“You remember that the season of singing frogs [April] has passed three times since one of the palefaces came among us. He was a paleface, but he was not like his brothers who find gladness in doing deeds that are bad. You have not forgotten how his words and deeds were kind, his voice very good to hear, nor how his face had the beauty of a woman’s, though it was not a woman’s face. Also his hands were white as the first snow fallen on a green place; and his hair was long like the hair of our people, but it clung about his head like a brown cloud when the evening is old.
“He was hungry and lean when he came among us. His pony was hungry and lean. And we took him in with glad hearts; we lit the feast fires for him; his pony we staked in our greenest places: for he was not like his brothers.

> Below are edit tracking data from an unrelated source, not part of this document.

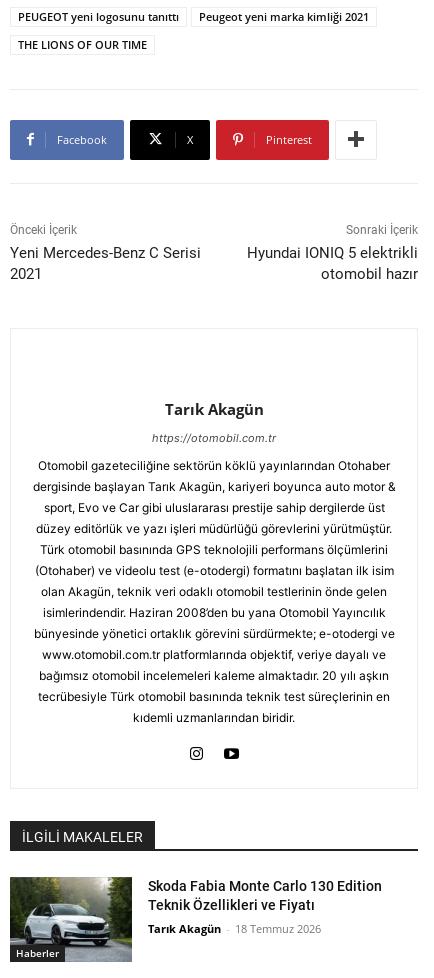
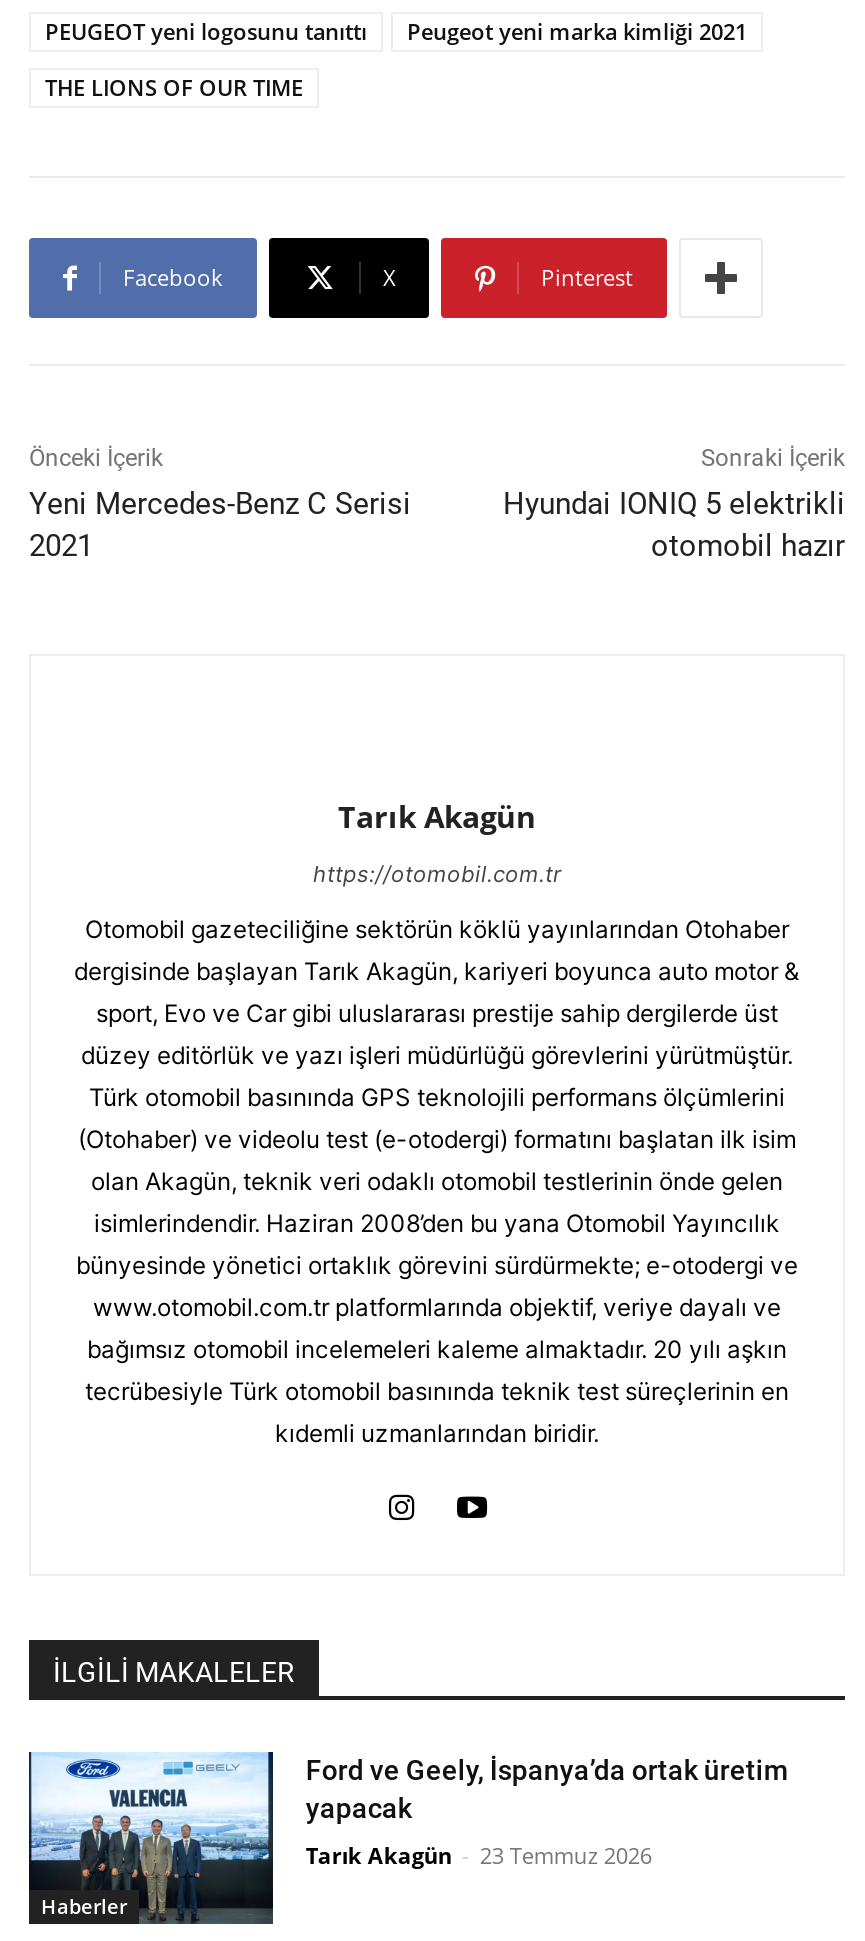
- [image]
- Skoda Fabia Monte Carlo 130 Edition
- Teknik Özellikleri ve Fiyatı
+ [image]
+ Ford ve Geely, İspanya’da ortak üretim
+ yapacak

- Tarık Akagün - 18 Temmuz 2026
+ Tarık Akagün - 23 Temmuz 2026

“And we called him ‘the man with the singing box,’ for he brought with him a thing of wood and sinews; and over this, while we feasted, he drew a stick of wood with the hair of a pony’s tail fastened to it, making songs sweeter than those of our best women singers, and deeper than the voices of men who are glad.
“Much we wondered at this, for the magic of the paleface is a great magic. And as he made the wood and sinews sing together, we forgot to eat and the feast fires fell blue; for never before had such a singing been heard in our lands. And once he made it sing a battle song that snarled like a wounded rattlesnake in a dry place, and cried like an angry warrior, and shrieked like arrows, and thundered like many pony hoofs, and wailed like the women when the band comes back with dead braves across the backs of ponies. And as he made it sing this song, even we who were wise leaped to our feet and drew forth our weapons and shouted the war cry of our people—so great was the song. And when our shouting ceased, the man made the medicine box sing low and sweet and thin like a woman crying over a sick zhinga zhinga [baby] in the night. And we forgot the battle cries; we gave tears like old women.
“Do you remember? This is the man of whom I speak.
“Many young moons grew old and passed away, and still he lived among us, until, lo! he was even as our kinsman, for he learned the tongue of our people, being great of wit.
“And he told us of a wanderer whose own people were unkind to him; a tale of one who was not of the people of whom he was born, because he loved the spirits that sing, more than a very rich man loves his herds of ponies blackening many hills where they graze. And it was of himself he told; he was the wanderer. So we loved him because of this and because of his kind words and because of the song which he made in his medicine box.
“And all the while my girl here was growing taller—very good to see. Many times I said to my woman, ‘There is something growing between these two.’ And we both saw it with glad hearts, for he was a great man.
“And one night in my first sleep I was awakened by a crying of sorrows better to hear than laughter—a moan that grew loud and fell again into softness like a night wind wailing in a lonesome place where thickets grow. And my woman beside me whispered, ‘It is the spirits singing.’ But the girl here only breathed very hard. I could hear her breathing in the darkness.
“And I got up; I pushed the skin flap aside; I stood as though I were in a dream. For there by the tepee stood the man with the singing box at his neck. His long, white fingers worked upon the sinews; his arm drew the hair-stick up and down. His face looked to the sky and the white fires of the night were upon it. Never had I seen such a face; for it was not a man’s face nor yet a woman’s. It was the face of a good man’s spirit come back from the star-paths. I looked at his lips, for it seemed that the singing grew up from his mouth; but his lips were very still.